Those calculation methods almost never hold true, not in cases like this.

----------


## < <Samson> >

Good thread

Really reinstates the idea of extreme low body fat not being achievable without a whole lot of pain & suffering



So, from what I am reading here & have learned so far is that the lowest "semi normally" achievable Bf% is right about 8% < give or take 1%

----------


## Metalject

> Good thread
> 
> Really reinstates the idea of extreme low body fat not being achievable without a whole lot of pain & suffering
> 
> 
> 
> So, from what I am reading here & have learned so far is that the lowest "semi normally" achievable Bf% is right about 8% < give or take 1%


Any body fat is achievable, it just depends on how much you want to push it. And sure, the more you push it the suckier it gets. And this is just my personal opinion, but I think people throw terms like "8%" and "normal" around far more than they should...I'd go as far as to say they throw phrases "calculating nutrition" around way too much. Some people, even if starting from the same body fat percentage are going to have a much harder time getting to 8% than others, and those same people are going to have to struggle more to get even lower. In either case though it's doable, you just have to find the right path that works for you.

----------


## Bonaparte

> Last years winner of the first timers. 
> 
> About 30 entered the first timers and about three entered my height class.


If it helps, that guy isn't at 4% BF.

----------


## < <Samson> >

> And this is just my personal opinion, but I think people throw terms like "8%" and "normal" around far more than they should...I'd go as far as to say they throw phrases "calculating nutrition" around way too much. Some people, even if starting from the same body fat percentage are going to have a much harder time getting to 8% than others, and those same people are going to have to struggle more to get even lower. In either case though it's doable, you just have to find the right path the at works for you.


I agree - I say it pretty much from my experience directed towards myself.

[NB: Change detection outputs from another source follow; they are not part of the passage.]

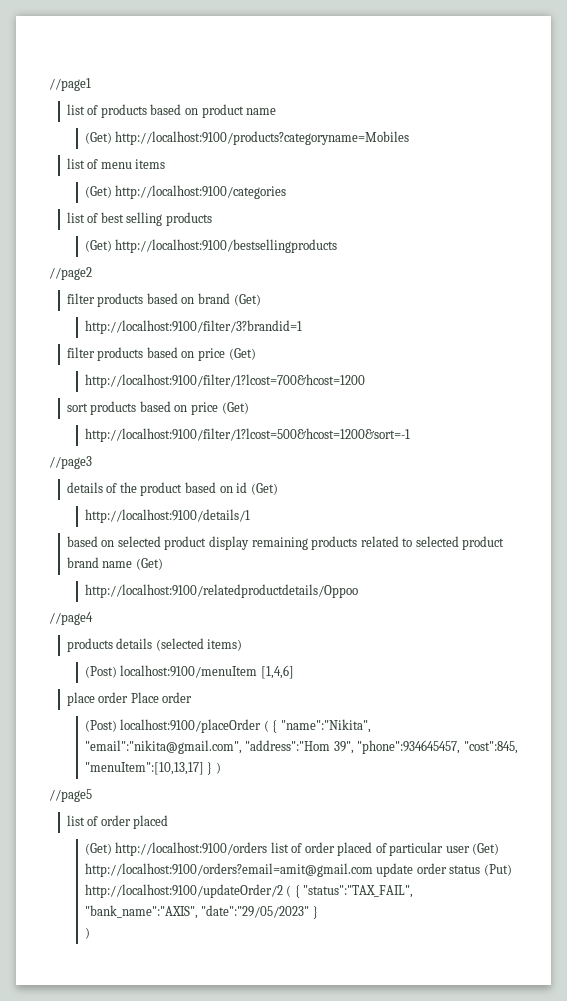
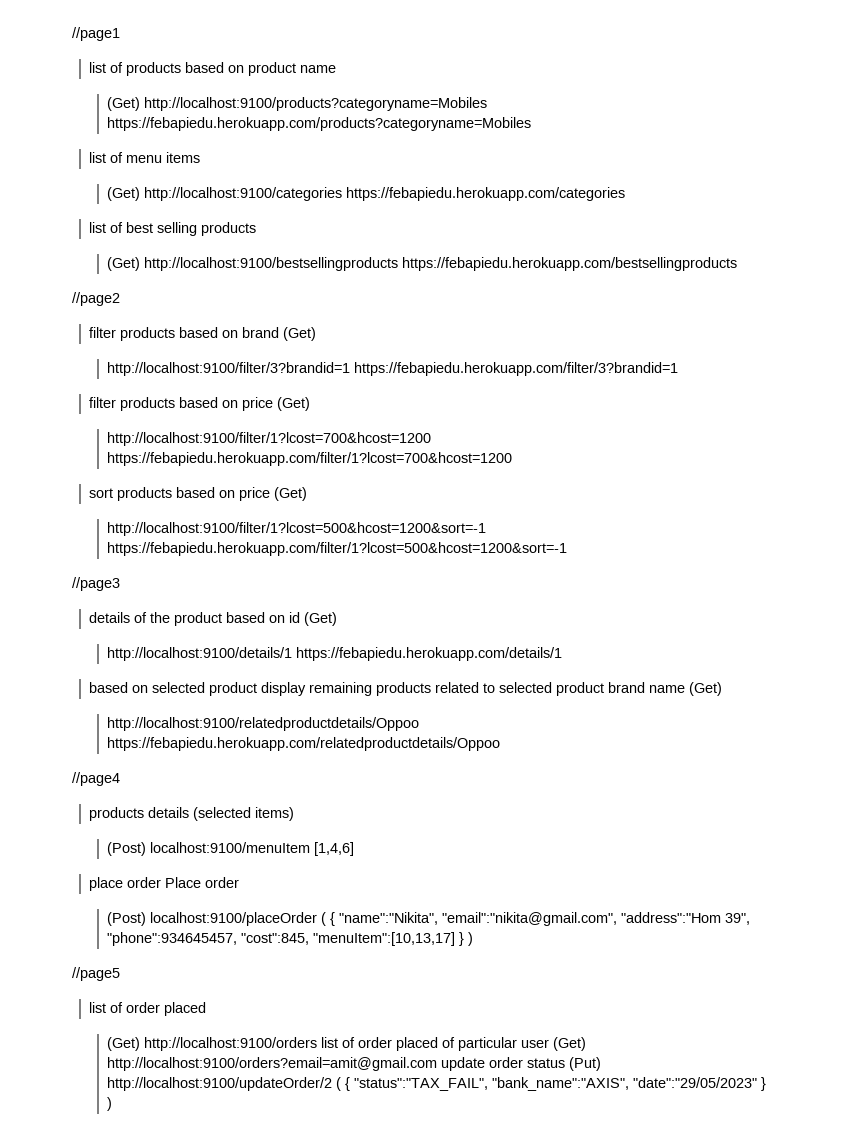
(410, 138) none -> [106,117,531,131] https://febapiedu.herokuapp.com/products?categoryname=Mobiles
(287, 192) none -> [345,187,625,201] https://febapiedu.herokuapp.com/categories
(338, 246) none -> [401,257,737,271] https://febapiedu.herokuapp.com/bestsellingproducts
(302, 327) none -> [353,362,678,376] https://febapiedu.herokuapp.com/filter/3?brandid=1
(365, 381) none -> [106,452,512,466] https://febapiedu.herokuapp.com/filter/1?lcost=700&hcost=1200
(410, 435) none -> [106,542,567,556] https://febapiedu.herokuapp.com/filter/1?lcost=500&hcost=1200&sort=-1
(250, 516) none -> [295,647,562,661] https://febapiedu.herokuapp.com/details/1
(358, 591) none -> [106,737,500,751] https://febapiedu.herokuapp.com/relatedproductdetails/Oppoo

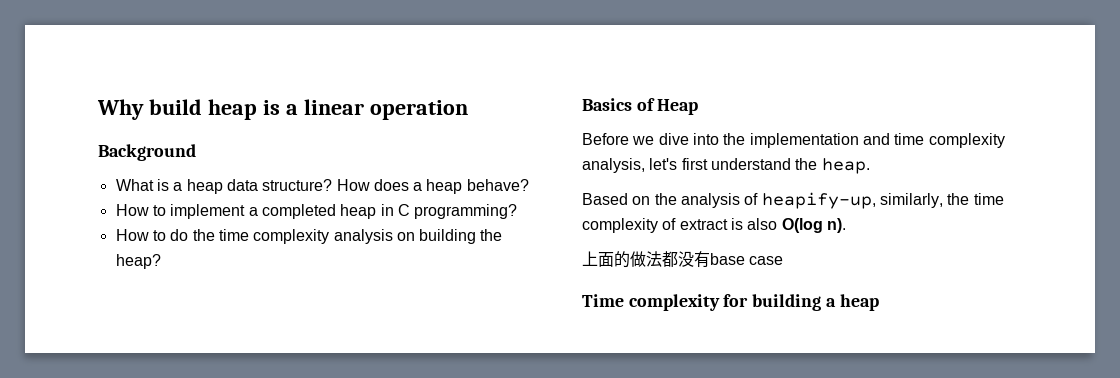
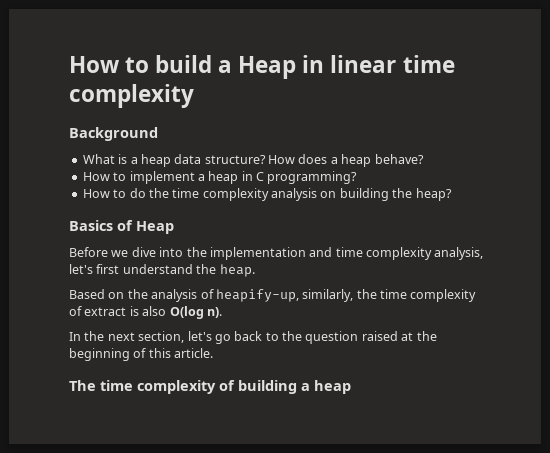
[97,99,468,120] Why build heap is a linear operation -> [69,55,455,79] [69,84,194,108] How to build a Heap in linear time complexity
[261,204,336,219] completed -> (205, 177) none
[582,251,784,268] [582,294,749,311] 上面的做法都没有base case // Time complexity for -> [69,331,437,344] [69,348,214,361] [69,380,235,394] In the next section, let's go back to the question raised at the beginning of this article. // The time complexity of

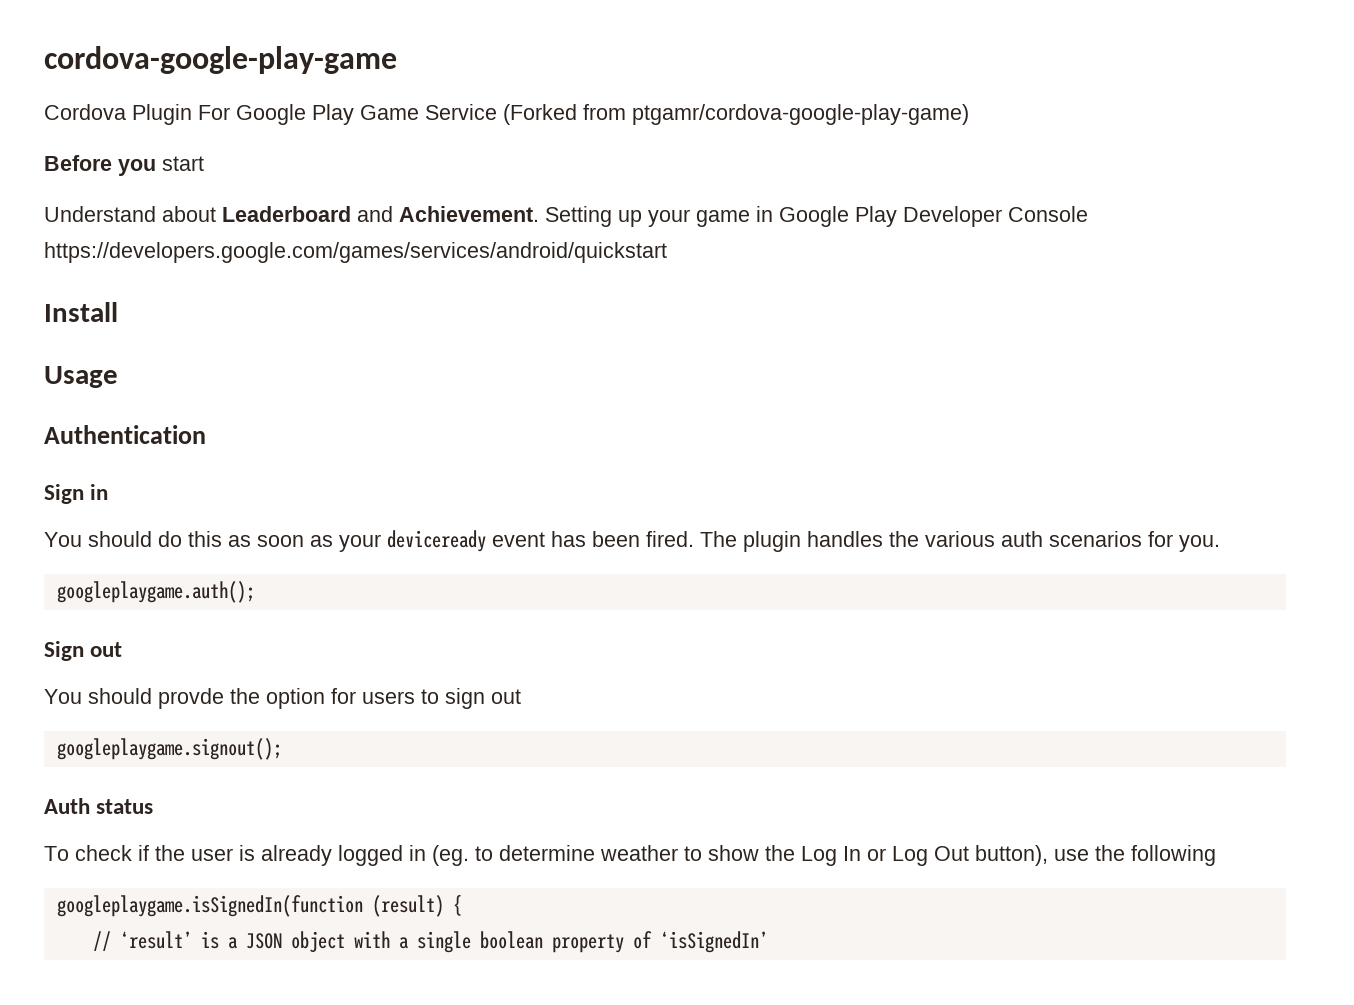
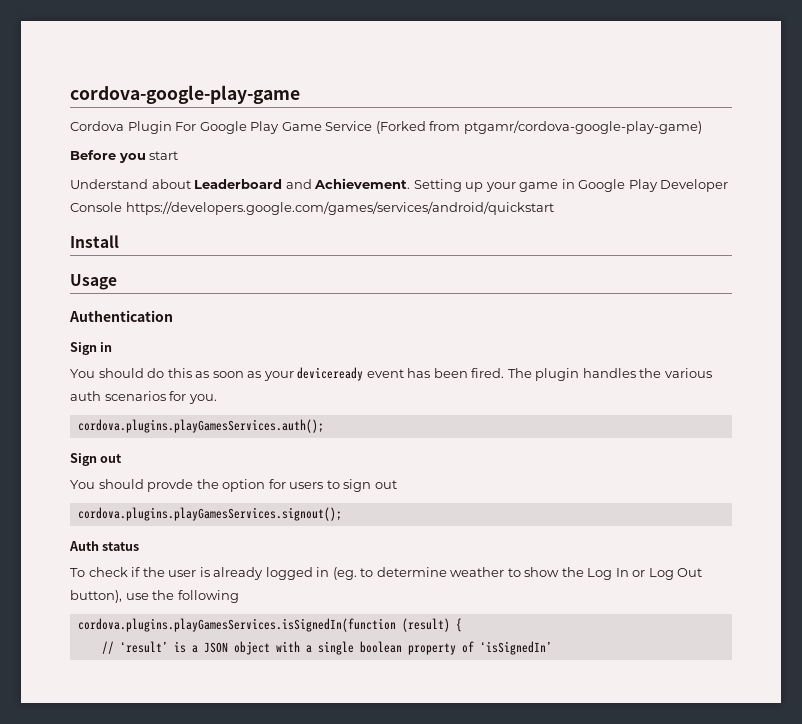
[56,581,255,603] googleplaygame.auth(); -> [77,419,324,433] cordova.plugins.playGamesServices.auth();
[56,738,282,760] googleplaygame.signout(); -> [77,507,342,521] cordova.plugins.playGamesServices.signout();
[56,895,363,917] googleplaygame.isSignedIn(function -> [77,618,396,632] cordova.plugins.playGamesServices.isSignedIn(function

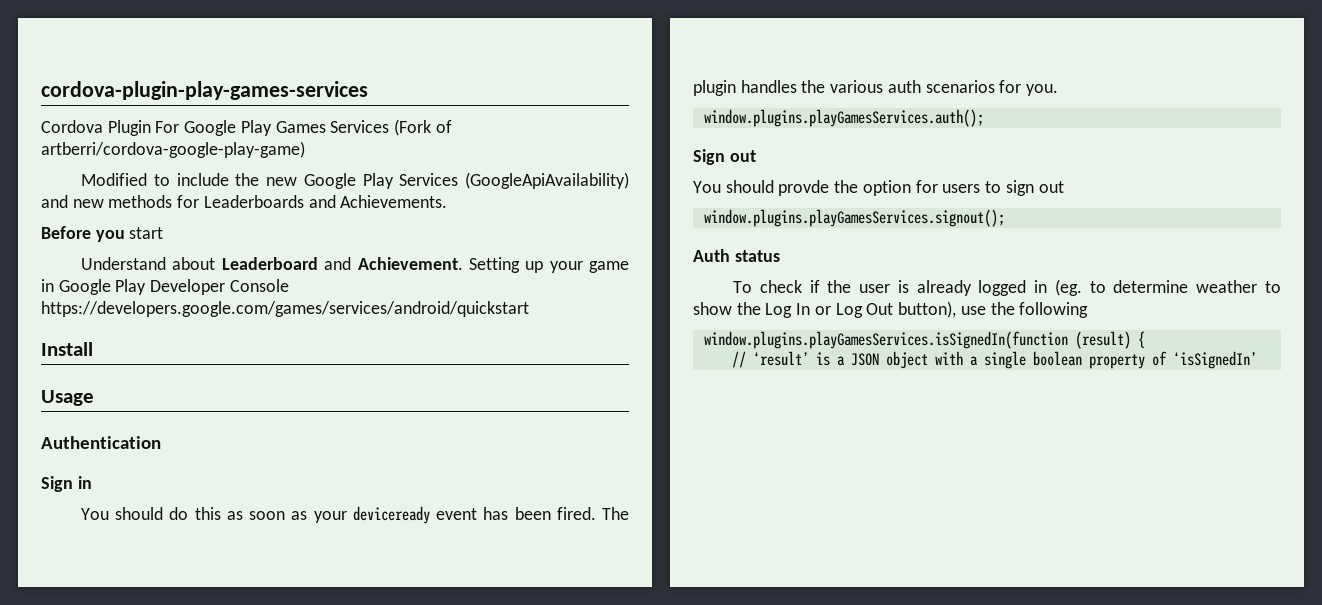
[70,85,300,104] cordova-google-play-game -> [41,81,368,100] cordova-plugin-play-games-services
[281,120,702,134] Game Service (Forked from ptgamr/cordova-google-play-game) -> [275,119,452,136] [41,141,305,158] [80,172,629,189] [41,195,448,208] Games Services (Fork of artberri/cordova-google-play-game) // Modified to include the new Google Play Services (GoogleApiAvailability) and new methods for Leaderboards and Achievements.
[77,419,324,433] cordova.plugins.playGamesServices.auth(); -> [703,109,984,127] window.plugins.playGamesServices.auth();
[77,507,342,521] cordova.plugins.playGamesServices.signout(); -> [703,209,1005,227] window.plugins.playGamesServices.signout();
[77,618,396,632] cordova.plugins.playGamesServices.isSignedIn(function -> [703,331,1068,349] window.plugins.playGamesServices.isSignedIn(function

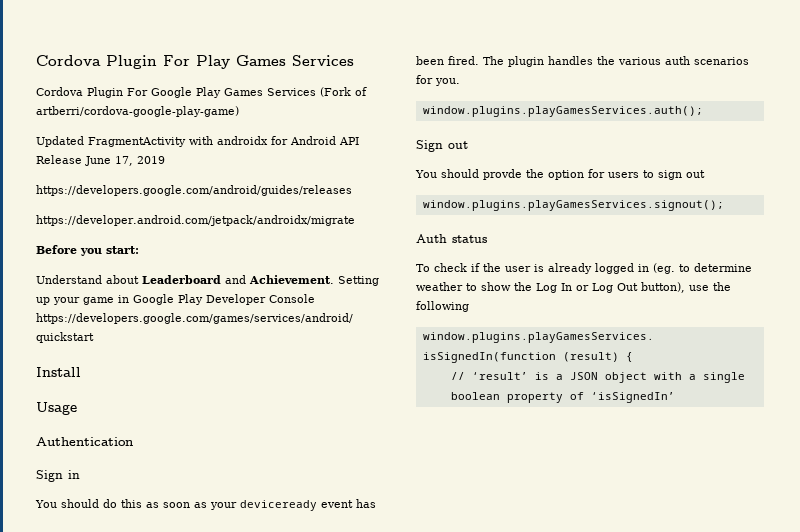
[41,81,368,100] cordova-plugin-play-games-services -> [36,55,354,69] Cordova Plugin For Play Games Services
[80,172,629,189] [41,195,448,208] Modified to include the new Google Play Services (GoogleApiAvailability) and new methods for Leaderboards and Achievements. -> [36,136,359,147] [36,155,165,166] [36,185,352,196] [36,215,355,226] Updated FragmentActivity with androidx for Android API Release June 17, 2019 // https://developers.google.com/android/guides/releases // https://developer.android.com/jetpack/androidx/migrate
[129,227,164,239] start -> [106,246,139,254] start:

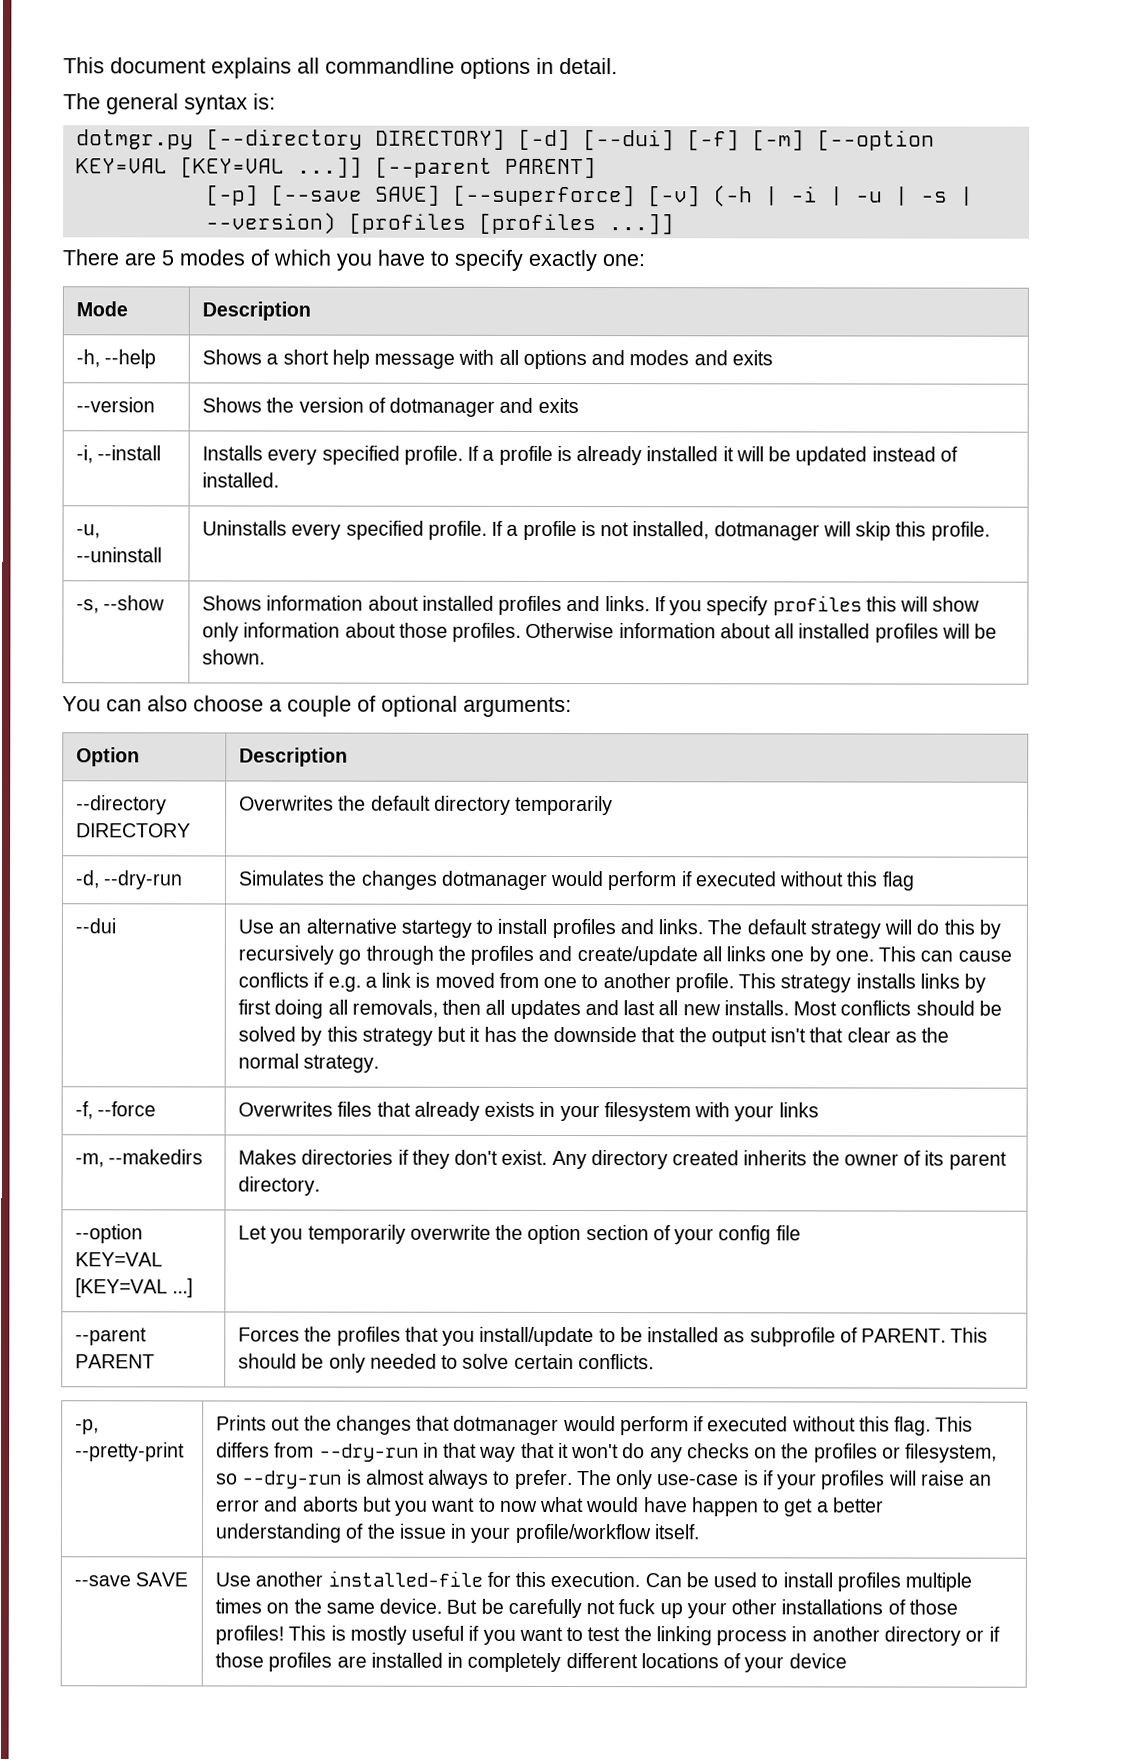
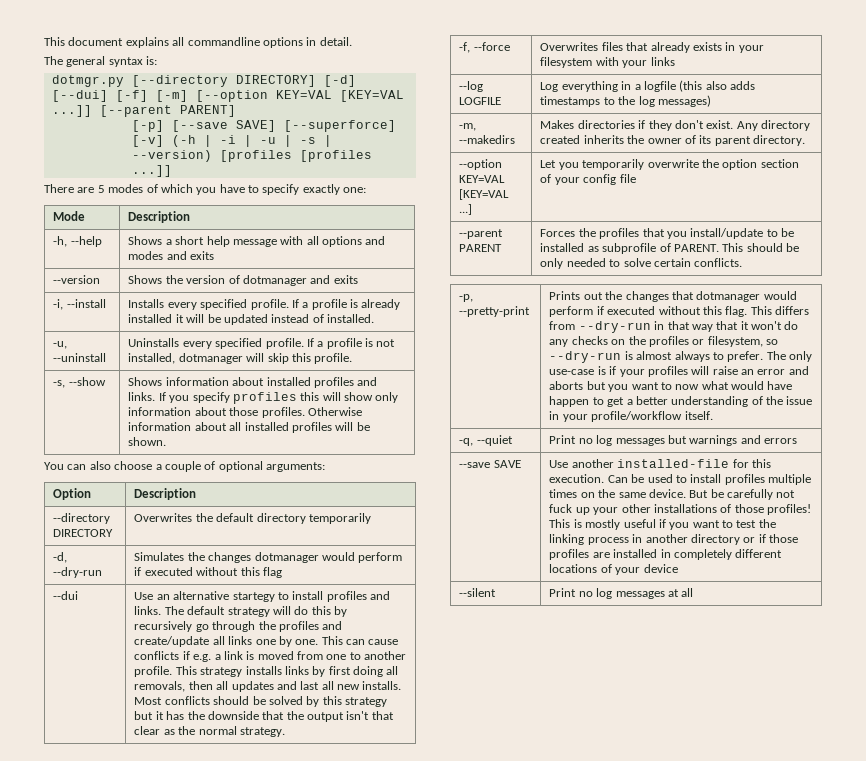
(819, 1110) none -> [459,81,484,92] [459,97,502,105] [540,80,756,92] [540,95,711,107] // --log LOGFILE | Log everything in a logfile (this also adds timestamps to the log messages)
(699, 1532) none -> [459,435,513,446] [549,435,798,446] // -q, --quiet | Print no log messages but warnings and errors
(847, 1661) none -> [459,588,497,597] [549,588,694,599] // --silent | Print no log messages at all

But, also as the bigger majority of guys into fitness can reach those numbers. Yet, there is no standards- it's all on what we do with ourselves and how our bodies respond to it. 

But, for sure - there is "normal" in anything bodybuilding related. Everyone is different & they're aren't even any direct comparisons.

----------


## MIKE_XXL

Formula is rather simple Cocaine + Amphetamine + heavy androgens + T3 this will peal anyone....if you are still behind schedule DNP will finish off the look after 7 to 10 day cycle with added benefit of anabolic rebound...

OF COURSE I AM JOKING!!! However it would work...persistence and ability to handle low amounts of sleep and crazy cravings...i find once i get to about 6% i dream about food and sleep maybe 4 hours per night if i am lucky....not to mention i am pleasant to talk to and my personality shines like no other...ohhh i cant believe i will be putting myself through this one more time...

----------


## Metalject

> Formula is rather simple Cocaine + Amphetamine + heavy androgens + T3 this will peal anyone....if you are still behind schedule DNP will finish off the look after 7 to 10 day cycle with added benefit of anabolic rebound...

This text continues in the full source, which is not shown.